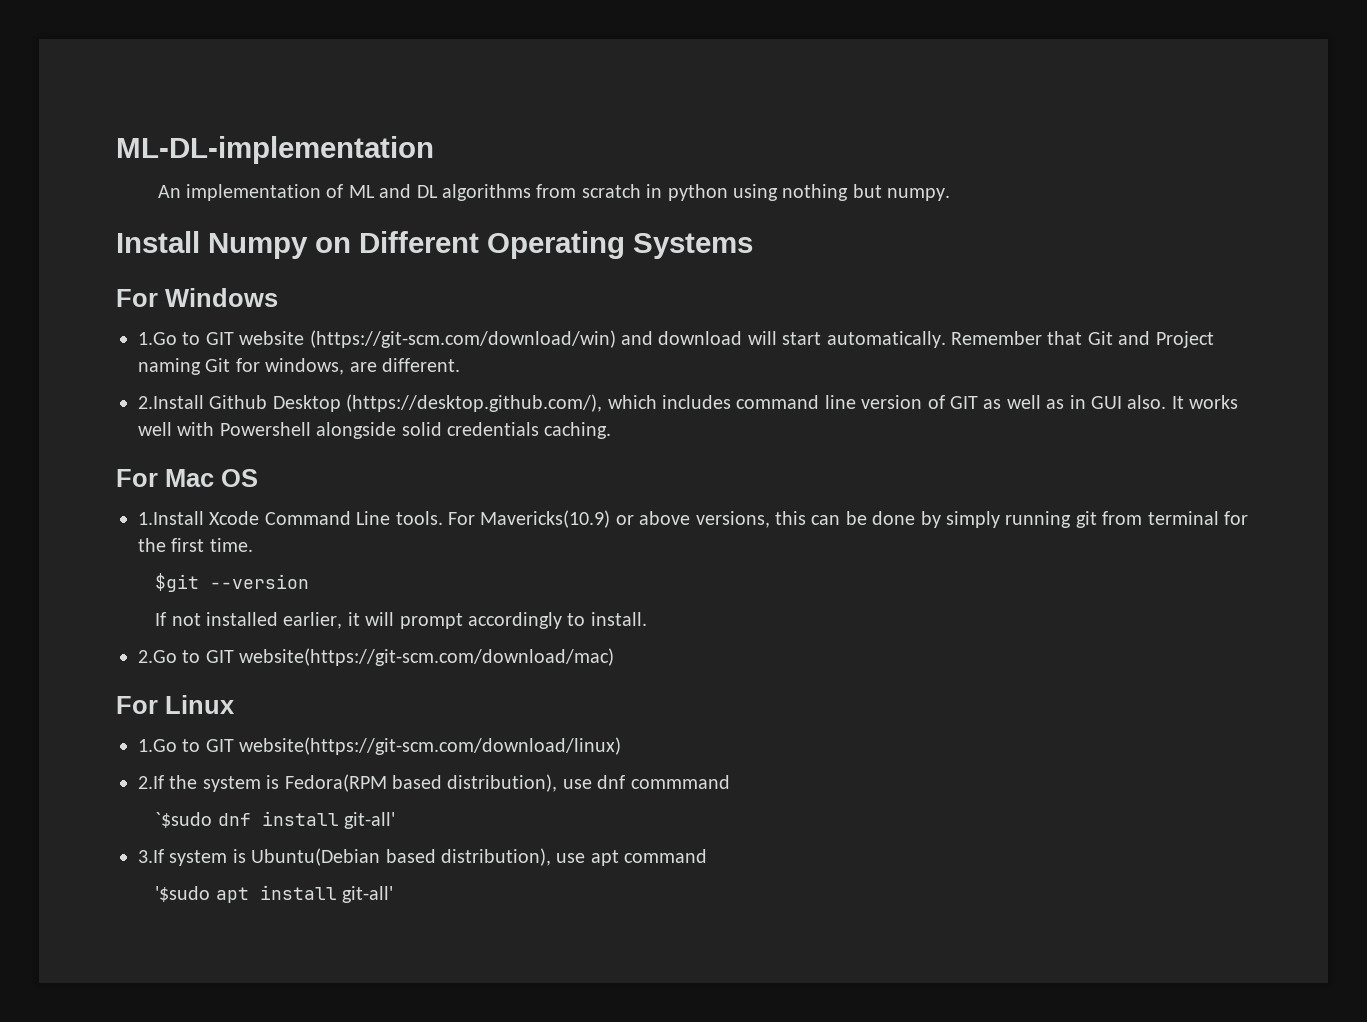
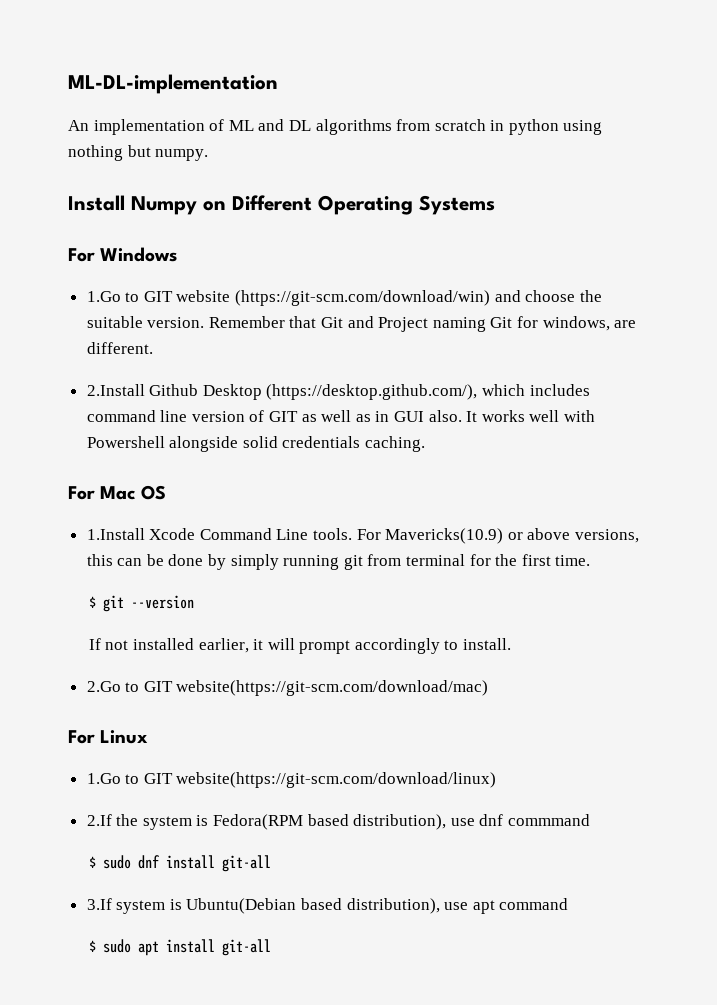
[658,331,946,348] download will start automatically. -> [525,290,602,302] [86,316,205,328] choose the suitable version.
[155,573,200,592] $git -> [88,595,124,612] $ git
[155,812,213,828] `$sudo -> [88,855,131,869] $ sudo
[344,812,396,829] git-all' -> [221,855,271,872] git-all
[155,886,211,902] '$sudo -> [88,939,131,953] $ sudo
[342,886,394,903] git-all' -> [221,939,271,956] git-all

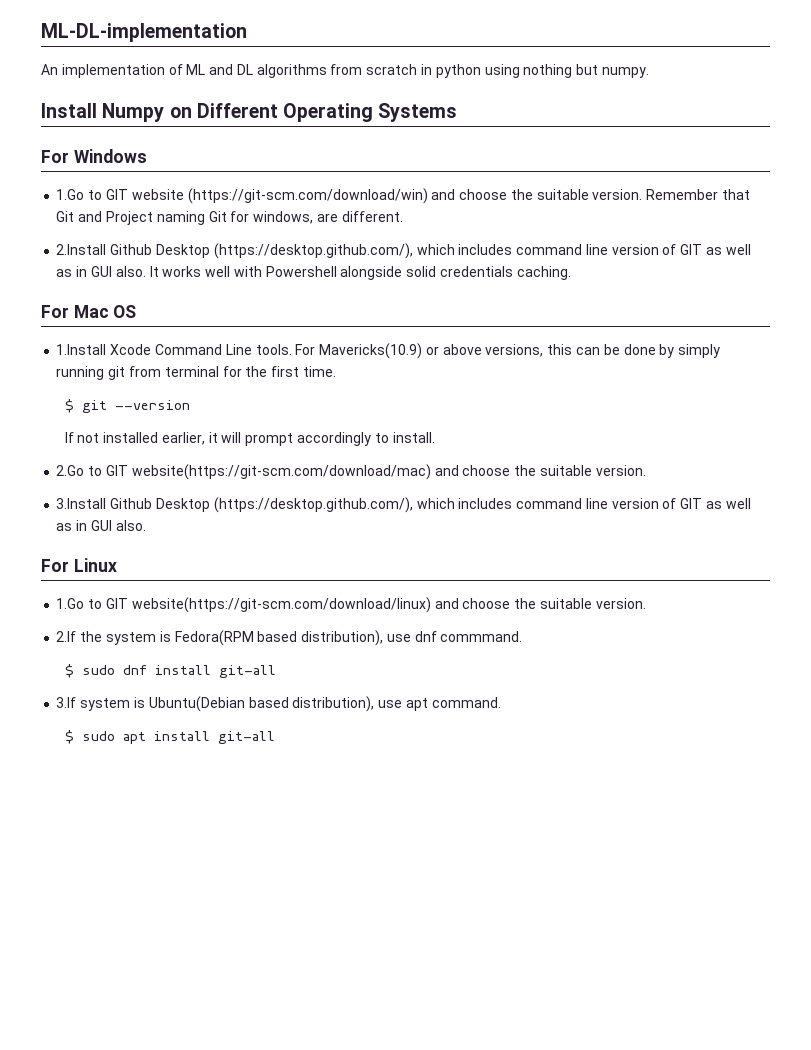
(489, 688) none -> [434,465,646,476] [56,497,751,513] [56,520,146,531] and choose the suitable version. // 3.Install Github Desktop (https://desktop.github.com/), which includes command line version of GIT as well as in GUI also.
(497, 780) none -> [434,598,646,609] and choose the suitable version.
[508,814,591,826] commmand -> [440,631,523,642] commmand.
[499,898,569,910] command -> [431,697,501,708] command.

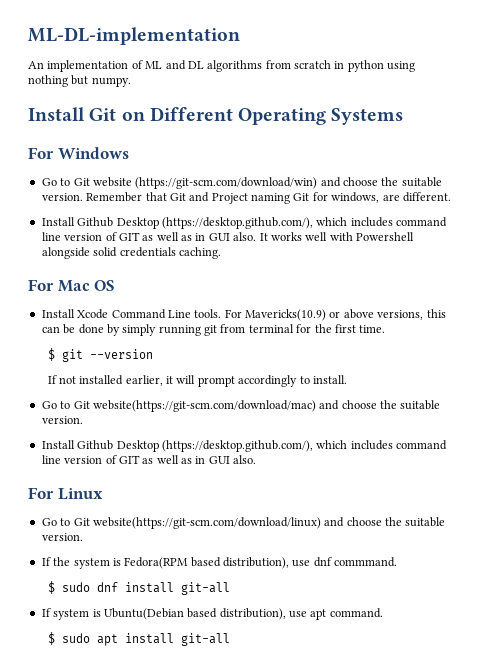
[102,103,165,122] Numpy -> [89,108,117,121] Git
[56,189,128,200] 1.Go to GIT -> [41,178,90,186] Go to Git
[56,244,107,255] 2.Install -> [41,217,75,226] Install
[56,344,107,355] 1.Install -> [41,309,75,318] Install
[56,465,128,476] 2.Go to GIT -> [41,401,90,409] Go to Git
[56,498,107,509] 3.Install -> [41,440,75,449] Install
[56,598,128,609] 1.Go to GIT -> [41,518,90,526] Go to Git
[56,631,77,642] 2.If -> [41,557,51,566] If
[56,697,77,708] 3.If -> [41,608,51,617] If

☆ ☆ ☆ ☆ ☆

The lines you return should be those above that contain the word "Install", every one of them.

(489, 688) none -> [434,465,646,476] [56,497,751,513] [56,520,146,531] and choose the suitable version. // 3.Install Github Desktop (https://desktop.github.com/), which includes command line version of GIT as well as in GUI also.
[56,244,107,255] 2.Install -> [41,217,75,226] Install
[56,344,107,355] 1.Install -> [41,309,75,318] Install
[56,498,107,509] 3.Install -> [41,440,75,449] Install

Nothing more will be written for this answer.